J’ai donc été d’autant plus surprise d’apprendre qu’une nouvelle adaptation de l'histoire du cow-boy solitaire venait d’arriver sur Disney. Ce n’est certes pas la première, mais c’est la première série qui lui est consacrée.
La matière ne manque pourtant pas. Depuis 1946, plus de 100 tomes de la série belge signée Morris et René Goscinny ont été publiés. Sur quel album repose cette nouvelle production? La série française semble elle-même avoir du mal à le dire. Elle choisit en tout cas de suivre sa propre voie, une idée qui pourrait fonctionner sur le papier, mais qui, dans les faits, ne convainc pas.
Au début, Lucky Luke, incarné par Alban Lenoir, se retrouve une fois de plus en plein duel. Mais après avoir été mordu par un serpent, il a perdu de son adresse au tir et rate systématiquement sa cible.
Une jeune femme nommée Louise lui vient alors en aide. A son insu, elle abat son adversaire. Si elle est là, c’est parce qu’elle a besoin de lui. En échange de la vie qu’elle vient de sauver, elle lui impose un marché: Lucky Luke doit l’aider à retrouver sa mère, disparue dans des circonstances mystérieuses.
La bande annonce 👇🏼
Après quelques hésitations, les deux personnages finissent par prendre la route ensemble. Ils découvrent alors que, pour mener à bien cette mission, ils ont besoin de l’aide de Joe Dalton. Problème, celui-ci souffre d’amnésie et ne se souvient de rien. Pas même du fait qu’il est en réalité un bandit, habitué à détrousser les gens et à tout faire exploser.
Ils choisissent donc la seule solution qui leur semble logique: improviser une séance de thérapie en plein Far West pour tenter de lui rendre la mémoire.
C’est là l’un des grands défauts de la série. Car même si l’intrigue se déroule dans l’Ouest américain, les personnages multiplient les blagues et les allusions très contemporaines, qu’il s’agisse de thérapie ou de conseils sur la consommation de légumineuses.
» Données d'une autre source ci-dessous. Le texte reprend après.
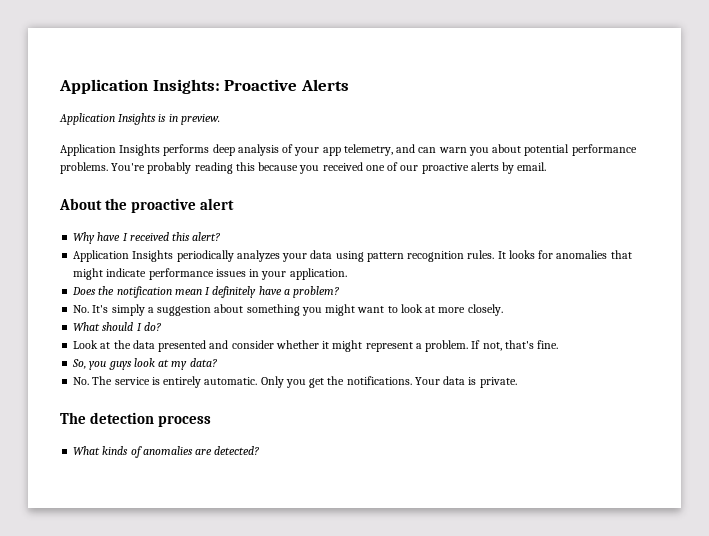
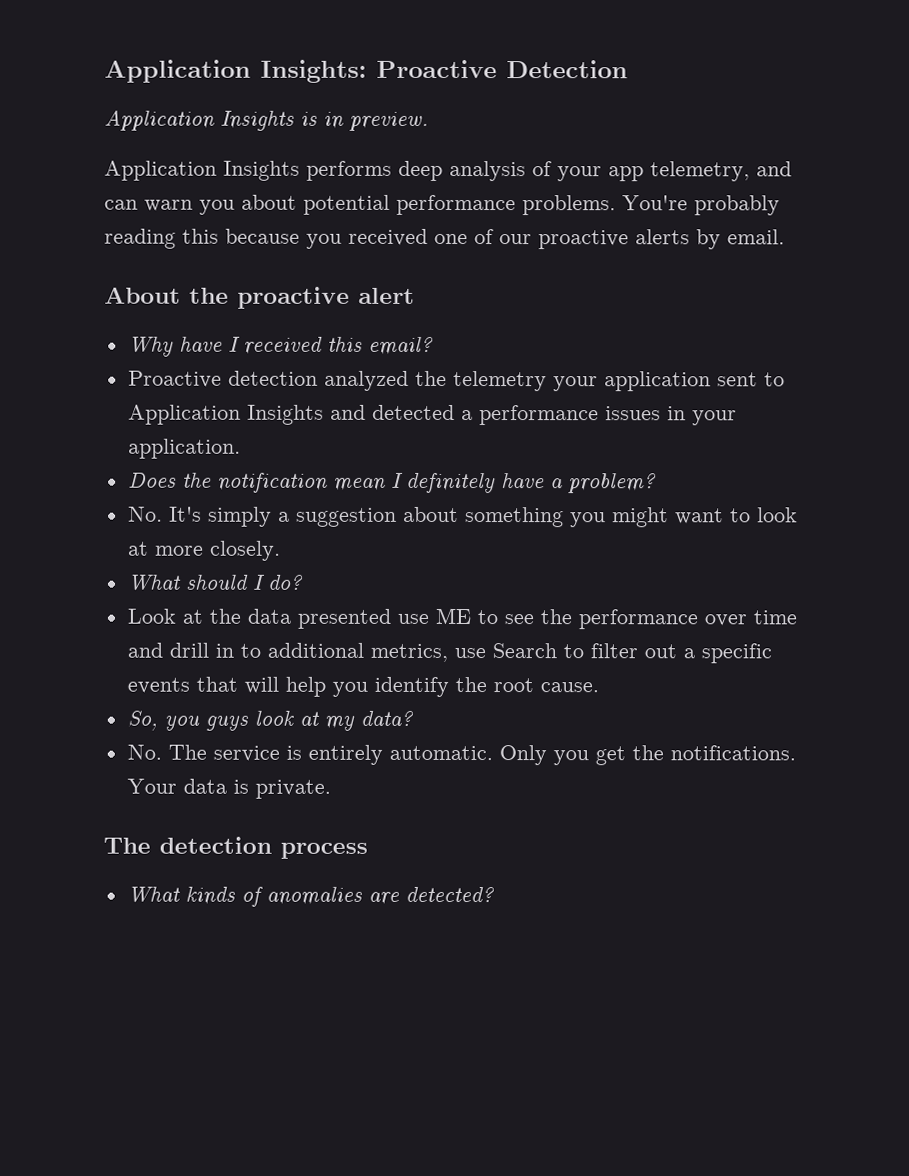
- Application Insights: Proactive Alerts
+ Application Insights: Proactive Detection
- Why have I received this alert?
- Application Insights periodically analyzes your data using pattern recognition rules. It looks for anomalies that might indicate performance issues in your application.
+ Why have I received this email?
+ Proactive detection analyzed the telemetry your application sent to Application Insights and detected a performance issues in your application.
- Look at the data presented and consider whether it might represent a problem. If not, that's fine.
+ Look at the data presented use ME to see the performance over time and drill in to additional metrics, use Search to filter out a specific events that will help you identify the root cause.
Dans cette nouvelle version, Lucky Luke n’est d’ailleurs plus vraiment l’infaillible héros du Far West. La série lui donne, de manière assez inattendue, davantage d’aspérités.
Une série sans charme, sans humour, sans tension
Certes, quelques éléments tirés des bandes dessinées sont bien présents. Mais la série semble dépourvue de tout ce qui faisait la force de «Lucky Luke».
Les dialogues sont plats, Lucky Luke apparaît bien plus âgé que dans les albums, et le suspense fait cruellement défaut. Dans le premier épisode, le récit passe en outre trop vite d’une scène à l’autre.
En tant que spectatrice, je peine à trouver un seul élément capable de susciter l’enthousiasme. Lucky Luke n’a même plus son emblématique brin de paille, autrefois une cigarette. Quant à la manière dont les frères Dalton sont représentés, mieux vaut ne même pas s’y attarder.
La série glisse malgré tout quelques références à l’œuvre originale. Outre les Dalton, on y croise Billy the Kid, Calamity Jane et la journaliste Elizabeth Zee. Et bien sûr, Jolly Jumper, le cheval de Lucky Luke, est lui aussi de la partie.
Au fond, une question s’impose: pourquoi faudrait-il s’intéresser à ces personnages et à cette histoire? Rien, dans cette adaptation en prises de vues réelles, ne parvient à captiver. C’est d’autant plus regrettable que les créateurs disposaient d’un matériau de départ riche en figures et en récits devenus cultes.
Lucky Luke est disponible sur Disney Plus depuis le 23 mars.